How would you suggest I proceed from here?

Thanks in advance for any advice/help.


----------



## Amy9877 (Jan 30, 2014)

I recently asked something similar. The short answer I got was that since you and I are both married to citizens, there are no income requirements. Basically, once you gather your necessary ID and apostilled documents such as marriage certificate you're good to go. This is in no way a full and detailed answer. I have not yet started the process yet. But look at my post a week or two ago about temporal familiar. There were much better explanations on that post from people who know more than me.


----------



## Isla Verde (Oct 19, 2011)

Amy9877 said:


> I recently asked something similar. The short answer I got was that since you and I are both married to citizens, there are no income requirements. Basically, once you gather your necessary ID and apostilled documents such as marriage certificate you're good to go. This is in no way a full and detailed answer. I have not yet started the process yet. But look at my post a week or two ago about temporal familiar. There were much better explanations on that post from people who know more than me.
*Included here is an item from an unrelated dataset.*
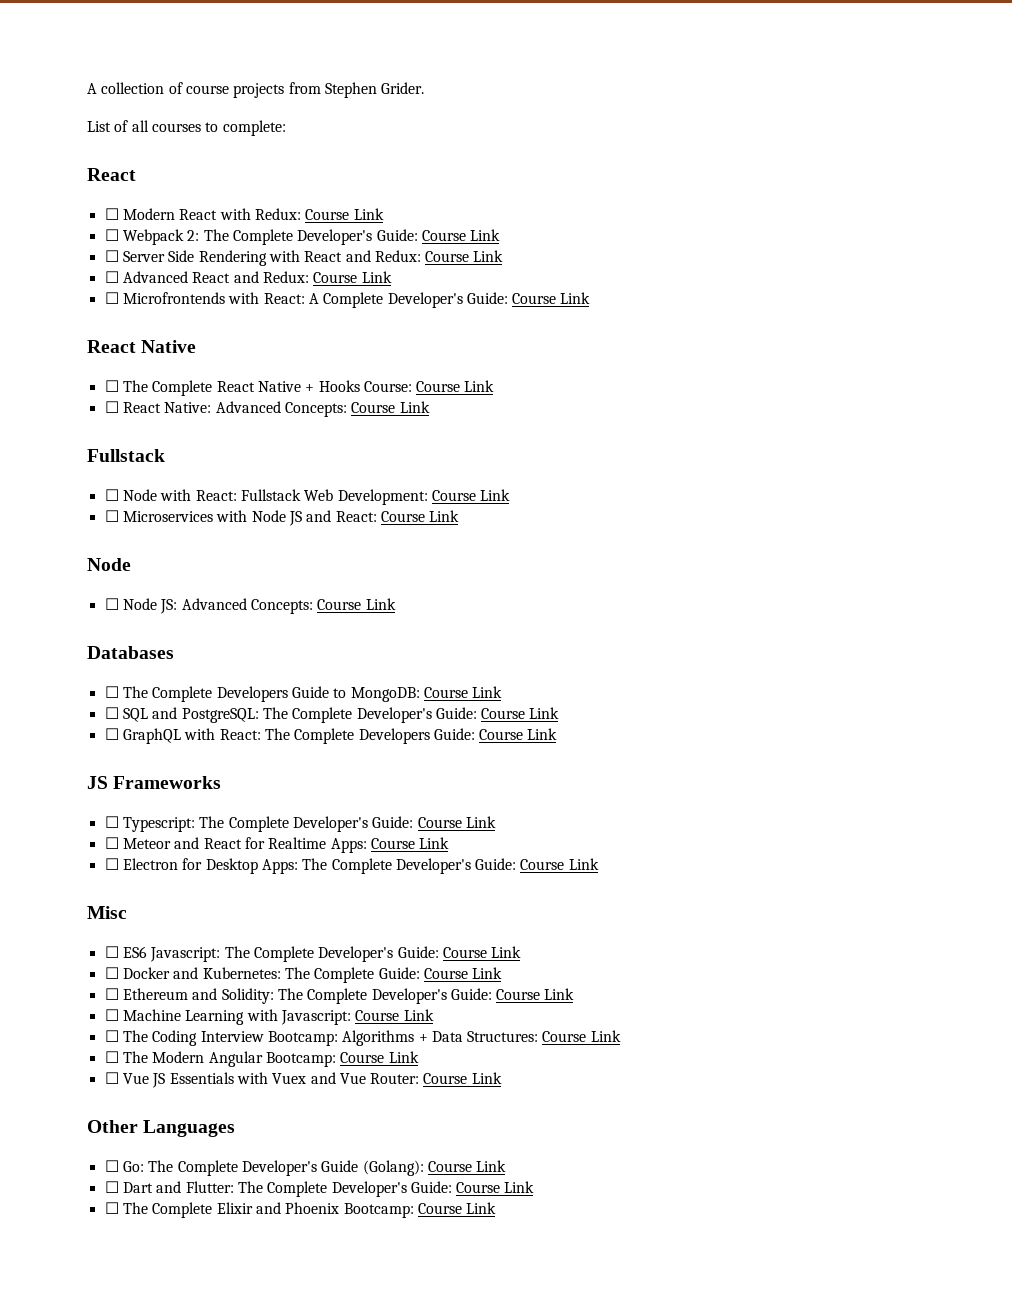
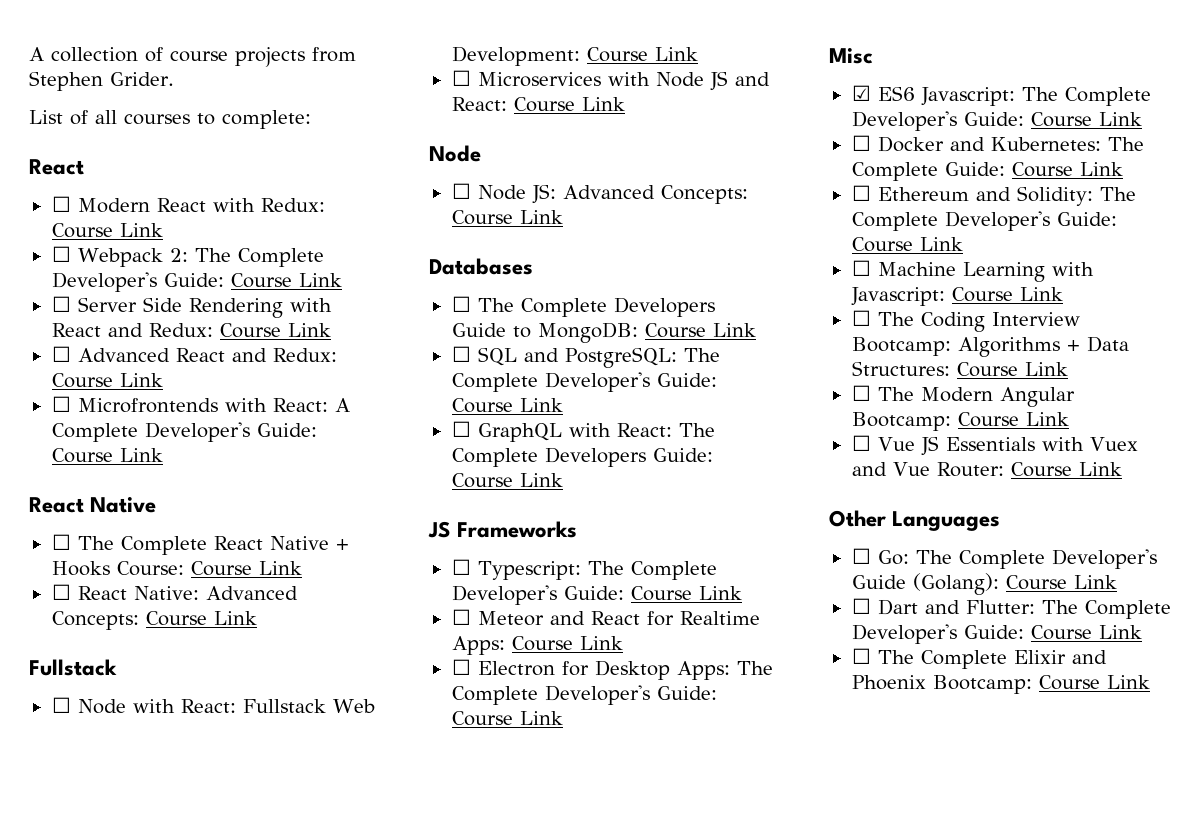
[104,946,119,958] ☐ -> [851,85,871,101] ☑

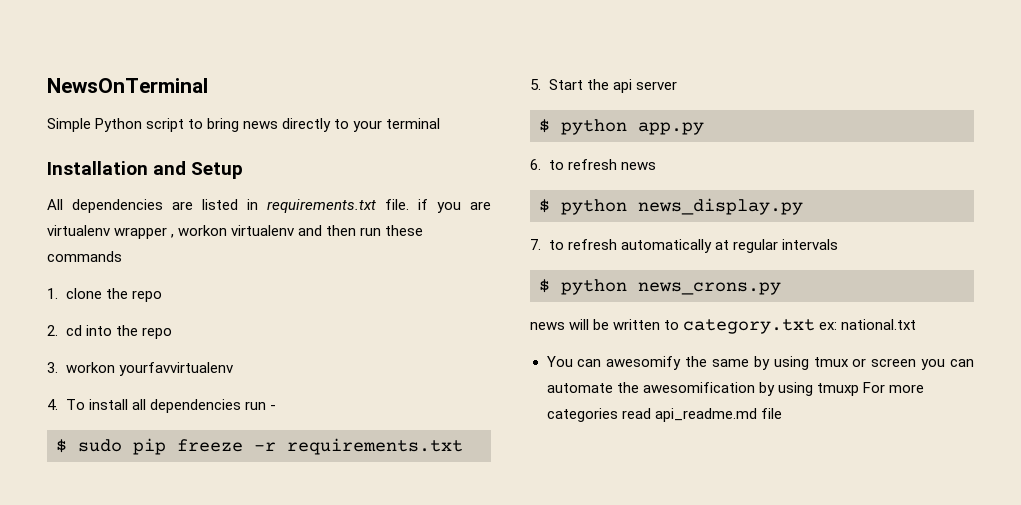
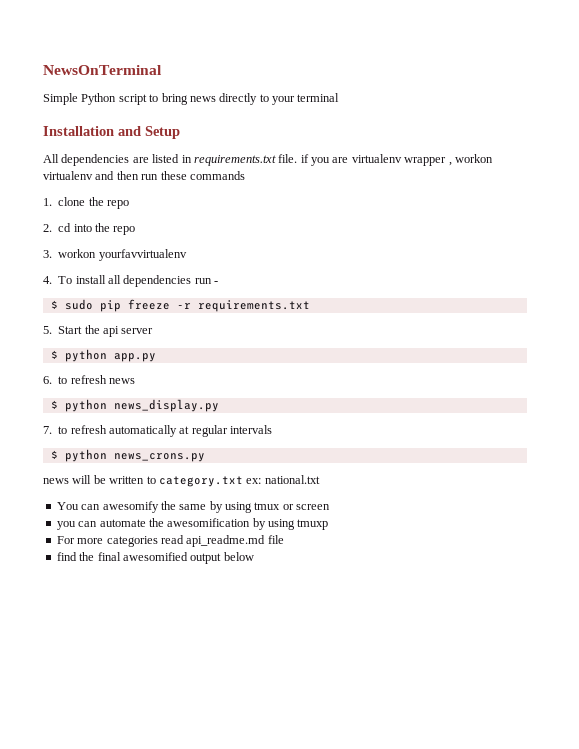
(917, 362) none -> (331, 507) //
(859, 389) none -> (329, 524) //
(782, 413) none -> [56,552,254,564] // find the final awesomified output below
Here's a link to that thread:

http://www.expatforum.com/expats/me...ing-mexico/363569-true-temporal-familiar.html


----------



## JustinChase (Dec 26, 2013)

Thank you both for the information!! I looked for permanent and residency, but didn't think to look for those terms in Spanish on this forum; whoops! 

I've opened the link referenced in that thread, and am reading thru it now. it sounds like I just need to take my tourist visa and some paperwork to the correct office to get started. i have our marriage certificate apostled already, but don't have any translations or other documents ready yet. I suppose I'll just go to the office, see what they ask for, then gather everything and go back again. If I try to have it all ready up front, they are bound to ask for something I don't have anyway, so 2 trips will be the minimum, I'm sure.

Thanks again for the help!

We looked at a locale today to put a coffee/breakfast/internet cafe, so I guess I should 'get legal' as quickly as possible now


----------